High blood pressure (or hypertension) is linked to an increased risk of heart disease and stroke, so it’s important to do what you can to control your blood pressure. Making dietary changes can help. In fact, a recent study found that diet changes may have the biggest impact on reducing heart disease risk in people with hypertension. Here’s what you need to know.
DASH can help
A recent study looked at various lifestyle changes that help lower blood pressure levels, including diet, weight loss and physical activity. The study found that the most profound impact on reducing heart disease risk comes from following the Dietary Approaches to Stop Hypertension (DASH) eating pattern.

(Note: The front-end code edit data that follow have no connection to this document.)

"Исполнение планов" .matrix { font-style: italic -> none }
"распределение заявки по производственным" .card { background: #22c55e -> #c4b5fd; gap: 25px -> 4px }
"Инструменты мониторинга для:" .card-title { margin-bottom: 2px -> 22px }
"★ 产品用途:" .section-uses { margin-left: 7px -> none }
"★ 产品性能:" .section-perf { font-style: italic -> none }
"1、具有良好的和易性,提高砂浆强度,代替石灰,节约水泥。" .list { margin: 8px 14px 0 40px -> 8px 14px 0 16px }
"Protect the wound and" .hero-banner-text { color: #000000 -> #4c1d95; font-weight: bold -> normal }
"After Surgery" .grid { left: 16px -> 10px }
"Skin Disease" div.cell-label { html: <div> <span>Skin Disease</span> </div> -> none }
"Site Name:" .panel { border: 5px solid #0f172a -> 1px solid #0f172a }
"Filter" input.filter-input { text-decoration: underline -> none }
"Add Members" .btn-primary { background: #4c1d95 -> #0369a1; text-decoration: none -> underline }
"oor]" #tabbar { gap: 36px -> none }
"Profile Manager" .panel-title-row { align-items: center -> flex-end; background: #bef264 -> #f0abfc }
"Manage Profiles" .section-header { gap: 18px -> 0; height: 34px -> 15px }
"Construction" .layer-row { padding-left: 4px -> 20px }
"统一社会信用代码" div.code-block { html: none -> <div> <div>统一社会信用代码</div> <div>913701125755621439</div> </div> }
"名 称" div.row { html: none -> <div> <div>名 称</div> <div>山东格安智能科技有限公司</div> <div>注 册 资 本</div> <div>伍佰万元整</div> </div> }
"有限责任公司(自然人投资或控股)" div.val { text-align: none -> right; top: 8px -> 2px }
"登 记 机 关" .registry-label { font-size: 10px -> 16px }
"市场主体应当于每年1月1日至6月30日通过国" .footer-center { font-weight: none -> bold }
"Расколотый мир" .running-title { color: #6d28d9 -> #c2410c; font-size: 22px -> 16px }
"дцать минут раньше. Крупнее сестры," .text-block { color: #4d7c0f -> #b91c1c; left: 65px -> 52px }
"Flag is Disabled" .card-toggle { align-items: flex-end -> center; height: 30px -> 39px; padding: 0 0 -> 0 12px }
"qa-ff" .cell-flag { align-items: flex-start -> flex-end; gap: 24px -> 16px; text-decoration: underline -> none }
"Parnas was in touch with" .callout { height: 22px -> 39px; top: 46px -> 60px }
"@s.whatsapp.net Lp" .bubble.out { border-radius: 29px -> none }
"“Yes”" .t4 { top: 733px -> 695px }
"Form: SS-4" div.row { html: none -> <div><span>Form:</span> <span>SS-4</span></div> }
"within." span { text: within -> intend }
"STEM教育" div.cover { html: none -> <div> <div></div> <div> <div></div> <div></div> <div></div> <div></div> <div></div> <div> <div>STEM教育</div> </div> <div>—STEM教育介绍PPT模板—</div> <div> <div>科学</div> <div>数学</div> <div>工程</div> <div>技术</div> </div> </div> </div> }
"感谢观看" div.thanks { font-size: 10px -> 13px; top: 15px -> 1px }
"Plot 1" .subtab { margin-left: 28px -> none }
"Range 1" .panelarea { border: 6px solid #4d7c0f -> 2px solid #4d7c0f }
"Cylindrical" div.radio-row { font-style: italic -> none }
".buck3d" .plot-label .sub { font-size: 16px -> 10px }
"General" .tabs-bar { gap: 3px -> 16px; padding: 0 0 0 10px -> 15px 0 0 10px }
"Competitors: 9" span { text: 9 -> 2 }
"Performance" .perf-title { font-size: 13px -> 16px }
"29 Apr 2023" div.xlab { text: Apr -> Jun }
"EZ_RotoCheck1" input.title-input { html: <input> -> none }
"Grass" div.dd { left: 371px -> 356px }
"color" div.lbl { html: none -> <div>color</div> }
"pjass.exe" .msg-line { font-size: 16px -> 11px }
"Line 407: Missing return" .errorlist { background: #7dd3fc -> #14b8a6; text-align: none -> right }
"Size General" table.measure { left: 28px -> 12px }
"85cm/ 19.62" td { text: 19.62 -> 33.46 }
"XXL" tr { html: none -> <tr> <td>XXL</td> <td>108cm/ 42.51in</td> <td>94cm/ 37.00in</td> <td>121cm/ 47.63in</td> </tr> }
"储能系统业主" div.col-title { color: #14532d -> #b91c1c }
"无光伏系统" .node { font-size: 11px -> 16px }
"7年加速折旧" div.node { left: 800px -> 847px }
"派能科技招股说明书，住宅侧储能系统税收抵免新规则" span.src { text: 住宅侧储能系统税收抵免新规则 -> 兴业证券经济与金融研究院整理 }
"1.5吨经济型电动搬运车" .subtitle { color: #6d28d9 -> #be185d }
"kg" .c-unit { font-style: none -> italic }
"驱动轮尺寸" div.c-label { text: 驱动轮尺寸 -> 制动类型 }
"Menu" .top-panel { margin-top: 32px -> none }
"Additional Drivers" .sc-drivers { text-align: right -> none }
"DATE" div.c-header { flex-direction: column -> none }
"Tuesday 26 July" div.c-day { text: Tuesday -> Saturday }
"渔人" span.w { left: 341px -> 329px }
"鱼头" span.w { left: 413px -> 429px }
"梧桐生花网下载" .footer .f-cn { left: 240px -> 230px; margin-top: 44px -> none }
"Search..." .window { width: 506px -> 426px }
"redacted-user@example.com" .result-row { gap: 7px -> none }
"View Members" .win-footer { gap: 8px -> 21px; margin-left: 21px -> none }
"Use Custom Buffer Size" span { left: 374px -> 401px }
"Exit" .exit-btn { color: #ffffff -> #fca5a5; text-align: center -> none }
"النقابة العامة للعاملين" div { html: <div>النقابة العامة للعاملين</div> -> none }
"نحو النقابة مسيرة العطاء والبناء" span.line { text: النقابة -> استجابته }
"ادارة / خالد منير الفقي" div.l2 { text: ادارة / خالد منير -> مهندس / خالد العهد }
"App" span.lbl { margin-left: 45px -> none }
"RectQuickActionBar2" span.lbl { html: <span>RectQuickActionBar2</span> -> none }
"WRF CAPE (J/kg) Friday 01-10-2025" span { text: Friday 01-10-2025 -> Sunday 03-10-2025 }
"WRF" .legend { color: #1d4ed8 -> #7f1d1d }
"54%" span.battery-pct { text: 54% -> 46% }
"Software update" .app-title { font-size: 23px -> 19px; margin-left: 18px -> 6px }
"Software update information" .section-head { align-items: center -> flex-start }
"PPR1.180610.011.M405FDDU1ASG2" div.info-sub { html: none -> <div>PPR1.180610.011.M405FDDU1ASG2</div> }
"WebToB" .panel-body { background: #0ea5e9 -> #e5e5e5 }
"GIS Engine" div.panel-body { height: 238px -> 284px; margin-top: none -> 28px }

These findings add to the evidence supporting DASH, which has long been recommended for people who want to control or treat high blood pressure. The DASH plan includes:
|Food group||How much?||What’s one serving?|
|Grains||6–8||1 slice bread
1/2 cup any cooked grain
|Meats, poultry, and fish||6 or less||1 ounce meat, fish or poultry
|Vegetables||4–5||1/2 cup raw or cooked vegetable
1 cup raw leafy greens
|Fruit||4–5||1/2 cup or one medium fruit
1/4 cup dried fruit
|Low-fat or fat-free dairy products||2–3||1 cup milk or yogurt
1.5 oz. (50 g) cheese
|Fats and oils||2–3||1 tsp oil|
|Nuts, seeds, dry beans, and peas||4–5||1/2 cup peas or beans
1/3 cup nuts
2 tbsp nut butter
|Sweets||5 or less||1 tbsp sugar|
The DASH eating pattern also advises choosing foods that are low in saturated fat, trans fat and salt/sodium.
The simplest way to follow the DASH dietary pattern is to think of your plate in quadrants. At every meal, fill two quadrants (half of your plate) with vegetables and fruit, fill one with whole grains, and the remaining quadrant with protein-rich foods such as fish, poultry or beans.
Choose these foods more often:
No single food can help lower your blood pressure; it’s the overall dietary pattern that matters most. However, some foods are high in nutrients that can help your blood pressure, including potassium , calcium, magnesium, fibre, antioxidants, protein and healthy fats. Here are some top choices to include in your eating plan:
- Plain Greek yogurt: high in protein, calcium, magnesium and potassium
- Berries: high in fibre and polyphenol antioxidants
- Fatty fish such as salmon and trout: high in protein and omega-3 fats
- Leafy greens such as kale and chard: high in potassium and magnesium
- Legumes such as black beans, chickpeas and lentils: high in fibre, potassium and magnesium
- Milk: high in protein, calcium, potassium and magnesium
- Seeds such as chia and flax: High in omega-3 fats and protein
- Sweet potatoes: High in magnesium, potassium and fibre
- Whole grains such as oats: high in fibre
- Avocado: high in fibre and potassium
What else helps manage high blood pressure?
In addition to following the DASH pattern, other lifestyle changes that can help manage blood pressure include:
- limiting alcohol consumption
- quitting smoking
- exercising regularly
A recent study found that regular physical activity can help reduce the risk of death from heart disease in people with high blood pressure. The study included 2,280 men who were followed over almost 30 years. The researchers found that men with high blood pressure and low levels of physical activity had more than double the risk of death due to heart disease compared to those with lower blood pressure and high activity levels.
No single food can help lower your blood pressure
it’s the overall dietary pattern that matters most.